Thirty years ago, in the autumn of 1988, the Waterboys released the album Fisherman’s Blues. It was officially the fourth full-length studio release from the motley and ever-shifting crew of musicians Scotsman Mike Scott assembled around him, and it was a particularly transformational outing for the band. Anthemic pop songs were previously the order of business, not altogether unlike the material from any number of bands hailing from the same general region, from Big Country to Simple Minds to — suddenly the most commercially successful of them all — U2.
Whether or not Scott was actively angling for a change to differentiate his outfit from that lot (and he is a cantankerous enough fellow that such agitation was quite possible), he found his way to it after moving to Dublin. Surrounded by traditional Irish music, Scott begin tilting his songwriting in that direction. He started recruited musicians to help him realize the earthy, expansive songs. The Waterboys were officially a trio when they recorded their previous record, the sterling This is the Sea, but now their rehearsal space started to resemble the stateroom in A Night at the Opera. Scott came to refer to this iteration of the Waterboys as the “Raggle Taggle band.”
A large band deserves songs that stretch out to accommodate them, and Scott wrote some dandies for Fisherman’s Blues. Other songs are arguably better, but none stir as much nostalgia for me as “And a Bang on the Ear.” Over nine minutes long, the lyrics largely catalog past loves, moved on but still occupying wistful territory within the heart. I was young, so much younger than today, when used to spin the song during my late night shift at the college radio station, but I already understood the emotions that animated the song.
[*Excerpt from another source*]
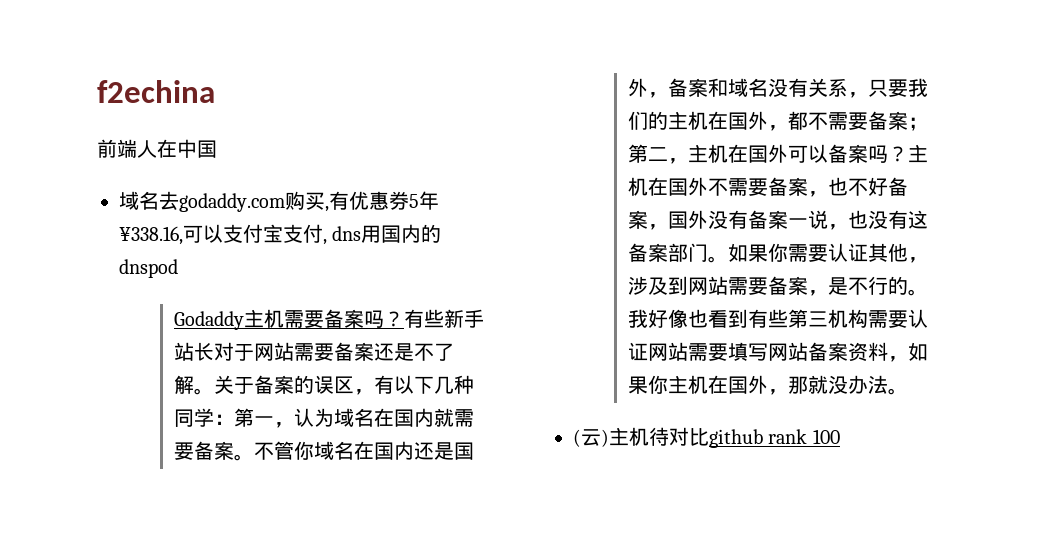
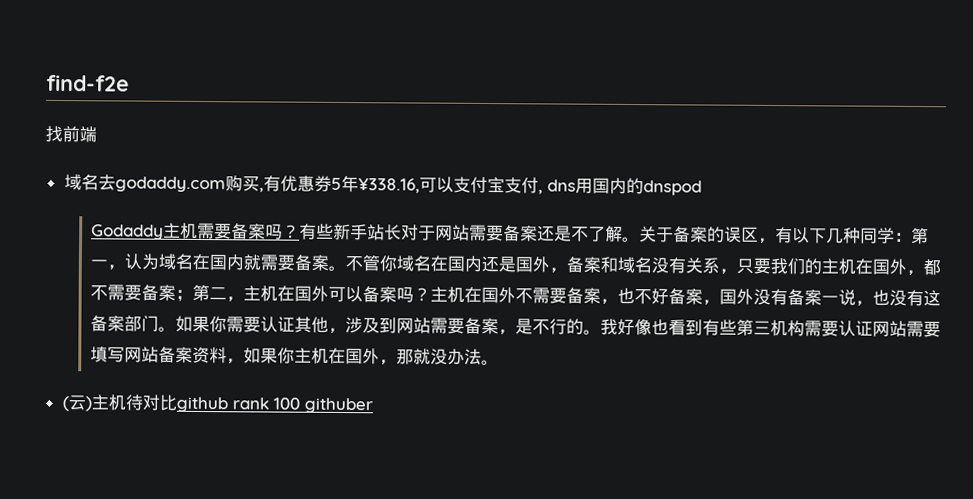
[97,80,215,103] f2echina // -> [46,74,129,92] [45,125,63,143] find-f2e // 找
[137,139,217,158] 人在中国 -> (97, 134) none
(840, 436) none -> [303,397,373,414] githuber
Before long, I had my own Lindsay, Nora, Deborah, Bella, and Krista. “And a Bang on the Ear” reminded me to value everything my time with them provided, even when — especially when — heartache was involved.
Listen or download —> The Waterboys, “And a Bang on the Ear”
(Disclaimer: I believe Fisherman’s Blues to be available as a physical item that can be procured from your favorite local, independently owned record store in a manner than compensate both the proprietor of said shop and the original artist. I am sharing this song as encouragement to engage in that commerce rather than as an alternative to it. Every last track on the album is a gem. If you’ve only got the on I’ve posted here, you don’t have enough. I believe I am sharing this under the legal principle of fair use, but I do know the rules. I will gladly and promptly remove it from my little corner of the digital world if asked to do so by any individual or entity with due authority to make such a request.)